FDA 483 - PETNET Solutions Inc. - November 04, 2025

During an FDA inspection conducted from October 22 to November 4, 2025, a firm producing PET drug products received a Form 483, identifying significant manufacturing and quality control deficiencies. The observations highlight a systemic failure to adhere to Good Manufacturing Practices.

Key violations include inadequate investigations into unexplained anomalies during residual solvent testing, such as unknown chromatographic peaks, and insufficient root cause analysis for equipment excursions related to temperature and humidity. The firm also lacked proper written procedures to justify deviations from production and process controls, exemplified by an unvalidated drying time for a product transfer line and improper handling of sterile cleaning wipes.
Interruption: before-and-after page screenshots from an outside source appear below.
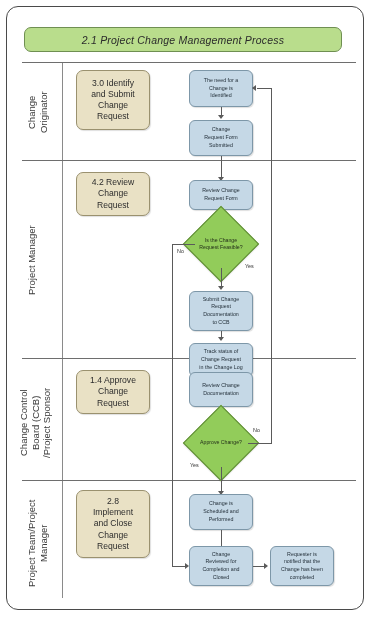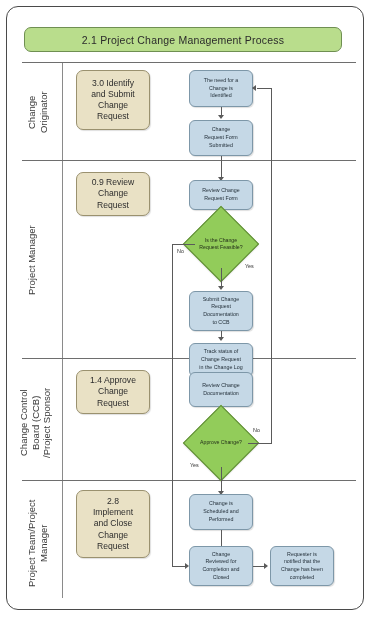--- a/index.html
+++ b/index.html
@@ -23,7 +23,7 @@
     background:#b9dd8c;border:1px solid #6f8f52;border-radius:7px;
     box-sizing:border-box;
     display:flex;align-items:center;justify-content:center;
-    font-size:10.5px;color:#2b2b2b;letter-spacing:.2px;
+    font-size:10.5px;color:#2b2b2b;letter-spacing:.2px;font-style:italic;
   }
   
   .lane-divider-v{

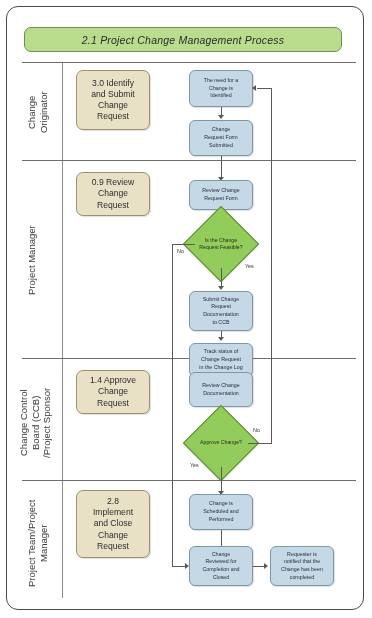--- a/index.html
+++ b/index.html
@@ -140,7 +140,7 @@
 
   <div class="lane-label" style="left:26px;top:175px;width:34px;height:170px;">Project Manager</div>
 
-  <div class="tan-box" style="left:76px;top:172px;width:74px;height:44px;">0.9  Review
+  <div class="tan-box" style="left:76px;top:172px;width:74px;height:44px;">4.2  Review
 Change
 Request</div>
Facility inadequacies were noted, including cracked plexiglass in a Laminar Flow Hood, deficient airflow studies, flaking paint, and a backlog in Quality Assurance review of critical equipment certifications. Furthermore, equipment qualification procedures were found lacking, with temperature-controlled cabinets improperly exempted from mapping and critical refrigerators inadequately validated. Finally, the firm failed to follow its own quality assurance procedures, specifically regarding supplier approval and aseptic gowning techniques, which may contribute to recurring microbial contamination in the sterile environment. The firm is required to address these observations to ensure compliance with regulatory standards and product quality.